In the article “Barriers … classrooms” (Honan 2008), Honan discusses
the interviews between students and teachers and digital texts used
by the students at home. It was clear that teachers found it
extremely difficult to think about engaging with any kinds of
literacy work around digital texts. In particular, the barriers
included a lack of teacher knowledge about students’ home uses of
digital texts. To these teachers the skills and knowledge gained in
the home were of little value in the classroom context (Honan 2008).
Brass talks about a permeable curriculum in which dynamic interplay
between students’ “unofficial” worlds (home, peers) and the
“official” world of formal schooling (Brass 2008). Learning between
these two spaces calls instead for the creation of a new, neutral
space in which both home and school funds of knowledge are valued
and where parents and teachers could support children in identifying
where meaningful connections may be forged (Grant 2011).

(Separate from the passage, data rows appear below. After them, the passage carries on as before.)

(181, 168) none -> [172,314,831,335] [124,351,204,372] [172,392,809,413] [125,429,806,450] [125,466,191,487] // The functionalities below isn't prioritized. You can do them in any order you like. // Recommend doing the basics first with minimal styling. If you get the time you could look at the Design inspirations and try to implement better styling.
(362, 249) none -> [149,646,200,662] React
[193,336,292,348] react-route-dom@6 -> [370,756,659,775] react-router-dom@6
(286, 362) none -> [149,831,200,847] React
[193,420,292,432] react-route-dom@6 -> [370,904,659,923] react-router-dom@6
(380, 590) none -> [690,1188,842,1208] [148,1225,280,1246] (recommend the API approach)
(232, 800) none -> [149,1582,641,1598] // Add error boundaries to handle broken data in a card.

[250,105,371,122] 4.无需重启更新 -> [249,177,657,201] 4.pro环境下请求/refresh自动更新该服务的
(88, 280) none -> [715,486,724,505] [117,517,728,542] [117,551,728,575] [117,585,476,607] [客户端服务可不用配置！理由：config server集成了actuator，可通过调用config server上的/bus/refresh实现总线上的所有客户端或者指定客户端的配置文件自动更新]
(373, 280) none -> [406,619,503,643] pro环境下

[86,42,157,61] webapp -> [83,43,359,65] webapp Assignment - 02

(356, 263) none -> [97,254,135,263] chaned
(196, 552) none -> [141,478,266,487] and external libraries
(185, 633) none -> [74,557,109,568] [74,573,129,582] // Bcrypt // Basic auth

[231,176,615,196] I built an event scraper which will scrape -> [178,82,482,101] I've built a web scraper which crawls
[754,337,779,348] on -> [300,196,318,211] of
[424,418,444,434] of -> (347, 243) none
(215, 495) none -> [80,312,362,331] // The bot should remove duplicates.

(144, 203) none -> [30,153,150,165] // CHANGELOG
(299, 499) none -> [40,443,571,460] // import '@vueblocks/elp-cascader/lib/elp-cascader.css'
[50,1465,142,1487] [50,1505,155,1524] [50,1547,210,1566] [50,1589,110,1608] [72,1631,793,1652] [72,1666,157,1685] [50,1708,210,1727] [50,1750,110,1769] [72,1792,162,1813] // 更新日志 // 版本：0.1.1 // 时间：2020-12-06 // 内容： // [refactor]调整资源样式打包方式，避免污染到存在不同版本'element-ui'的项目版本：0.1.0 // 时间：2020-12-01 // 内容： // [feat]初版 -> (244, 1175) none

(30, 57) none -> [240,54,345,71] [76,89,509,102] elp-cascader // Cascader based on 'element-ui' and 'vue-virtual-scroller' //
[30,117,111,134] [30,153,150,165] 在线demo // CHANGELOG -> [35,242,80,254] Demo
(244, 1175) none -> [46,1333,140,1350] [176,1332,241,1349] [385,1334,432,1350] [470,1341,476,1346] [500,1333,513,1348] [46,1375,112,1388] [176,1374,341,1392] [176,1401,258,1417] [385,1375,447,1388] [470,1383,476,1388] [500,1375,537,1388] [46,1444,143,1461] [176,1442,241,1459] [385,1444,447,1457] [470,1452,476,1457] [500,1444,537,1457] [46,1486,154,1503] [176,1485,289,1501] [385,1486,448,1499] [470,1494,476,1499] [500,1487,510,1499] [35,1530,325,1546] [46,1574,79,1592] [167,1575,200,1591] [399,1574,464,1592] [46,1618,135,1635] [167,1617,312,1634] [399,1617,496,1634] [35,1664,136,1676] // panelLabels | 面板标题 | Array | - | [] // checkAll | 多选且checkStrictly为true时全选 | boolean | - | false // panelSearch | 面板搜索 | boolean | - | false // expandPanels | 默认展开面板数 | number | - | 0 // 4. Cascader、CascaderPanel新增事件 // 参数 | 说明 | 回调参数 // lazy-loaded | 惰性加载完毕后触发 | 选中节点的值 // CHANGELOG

Even though the teacher was aware of the students' use of digital
technologies outside the classroom, expertise with mobile telephones
and games consoles was not seen as relevant to the classroom
context. It is this re-thinking that is required if schools and
teachers are going to engage in meaningful and successful ways with
digital texts in their literacy classrooms (Honan 2012). "To argue
against the importance of ICT in the primary curriculum is to ignore
the increasing digitisation of information worldwide” (Furness
In the study of the digital literacy practices, Mclean recognizes
that there is growing recognition that youth are engaged in
multimodal ways of thinking, learning, and identity construction,
and that social media sites (Facebook, Myspace) offer their users
opportunities to engage in multimodal consumption and production of
a range of texts, including photos, videos, text comments, symbols,
and images (McLean 2010).
Home and school, offline and online worlds connect in and through
the everyday practices of young people in complex and rich ways.
Recognising the significance of such texts and practices needs to be
framed within a critical understanding of technologies and their
social and cultural meanings (Bulfin and North 2007).
Of considerable concern, however, is the issue surrounding the
teaching of literacy’s or multiliteracies. In this research project,
it became evident that the teachers saw the teaching of literacy’s
as separate from computers and other technological devices, even
though they regarded both the learning of technology and the
learning of literacy’s as important (Henderson 2011).